Vacck hoord' jck (dat 's meer) de lippen
Van geboomt en steilen steen
Kallen nae, gerijmde reen.
Achter nae schrijft hij eene komma, om aan te wijzen, dat het niet een voorzetsel is waar de volgende woorden van afhangen, maar dat het bij kallen behoort.
Op bl. 71:
Zeeroven was wel eer gruwlijcke sond, en schand,
zegt ons de komma, dat gruwlijcke alleen op sond en niet op schand betrekking heeft.
Hetzelfde zien wij bl. 75:
Maer sijm verstaeldc borst sich barnen creunt, noch bremmen
Van Seylla' of haer gebuir.
De komma geeft hier te kennen, dat alleen het bremmen, en niet het barnen, aan ‘Scilla' of haer gebuir’ toegeschreven wordt.
Even zoo leert ons de komma bl. 113, in:
noch Nero self, ruim waerdich diemen stack
Met dubblc sim, en slang in dubble leêren sack,
dat wij aan twee simmen, maar aan slechts eene slang te denken hebben.
In het eerste bedrijf van den Baeto zegt Proserpina:
Wat port u, Coningin, der Catten, onbemindt,
Was hier geïnterpungeerd zoo als men nu gewoonlijk doet, dan zouden wij kunnen twijfelen, of hier van de onbeminde koningin der Katten of van de koningin der onbeminde Katten gesproken wordt. De bijgevoegde kommaas maken alleen de eerste opvatting mogelijk.

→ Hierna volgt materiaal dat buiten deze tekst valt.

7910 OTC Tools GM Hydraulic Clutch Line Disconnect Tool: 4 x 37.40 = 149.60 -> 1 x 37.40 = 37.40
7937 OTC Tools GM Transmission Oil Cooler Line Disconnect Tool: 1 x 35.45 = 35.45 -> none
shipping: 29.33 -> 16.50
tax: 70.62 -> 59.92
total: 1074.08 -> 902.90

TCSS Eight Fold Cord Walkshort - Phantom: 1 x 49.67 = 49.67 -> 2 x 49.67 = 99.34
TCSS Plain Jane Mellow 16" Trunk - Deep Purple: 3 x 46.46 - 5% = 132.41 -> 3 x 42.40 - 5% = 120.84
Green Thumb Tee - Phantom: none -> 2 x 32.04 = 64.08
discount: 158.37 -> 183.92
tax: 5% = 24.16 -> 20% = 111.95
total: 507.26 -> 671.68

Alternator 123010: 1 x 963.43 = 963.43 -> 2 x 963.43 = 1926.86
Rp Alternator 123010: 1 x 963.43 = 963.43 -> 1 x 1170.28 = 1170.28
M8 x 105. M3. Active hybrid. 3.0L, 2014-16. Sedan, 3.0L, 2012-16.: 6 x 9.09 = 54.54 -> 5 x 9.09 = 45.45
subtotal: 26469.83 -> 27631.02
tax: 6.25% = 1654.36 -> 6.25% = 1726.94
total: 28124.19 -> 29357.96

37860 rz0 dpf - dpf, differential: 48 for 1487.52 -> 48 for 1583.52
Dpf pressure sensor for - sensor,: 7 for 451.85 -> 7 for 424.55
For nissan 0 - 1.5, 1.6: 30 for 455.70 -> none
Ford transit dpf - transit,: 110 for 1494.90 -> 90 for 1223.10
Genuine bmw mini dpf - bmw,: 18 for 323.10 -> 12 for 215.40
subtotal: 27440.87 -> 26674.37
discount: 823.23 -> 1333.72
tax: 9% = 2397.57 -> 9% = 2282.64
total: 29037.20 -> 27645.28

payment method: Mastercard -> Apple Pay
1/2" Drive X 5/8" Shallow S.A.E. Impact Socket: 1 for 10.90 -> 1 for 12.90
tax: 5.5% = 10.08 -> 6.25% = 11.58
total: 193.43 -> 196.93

In het fragment op Christinaas dood, bl. 231, vinden wij de regels:
Zoo, noch, uw' liefd nocht trouw doe sliep,
Hoe waeken zij in hem dan, die u schiep?
Men zou hier alligt noch en nocht voor het zelfde woord houden, door eene ligt verklaarbare slordigheid verschillend gespeld. Doch dat dit het geval niet is, leert de interpunctie. De kommaas, die noch insluiten, verzekeren ons dat noch hier het bijwoord is (in onzen tijd te onregte met g geschreven) en dat Hooft hier zegt: indien uwe liefde en uwe trouw toen nog niet sliepen.
Op bl. 300 zegt de dichter:
Van pen en swaerdt; de kracht van welke twee te saemen
Den hel de mijl op breekt, en scheurt daer ujt de naemen
Den helden voerende triomfelijk ten tóón
De doodt ter doodt gedoemt, voor hunn' gewielden tróón.
Voor voerende zou Hooft een komma geschreven hebben, indien dit woord betrekking had op de kracht van pen en swaerdt. Dat er geene komma staat, toont, dat het betrekking heeft op de helden.
P. Leendertz Wz., P. Cz. Hooft's Gedichten, Inleiding.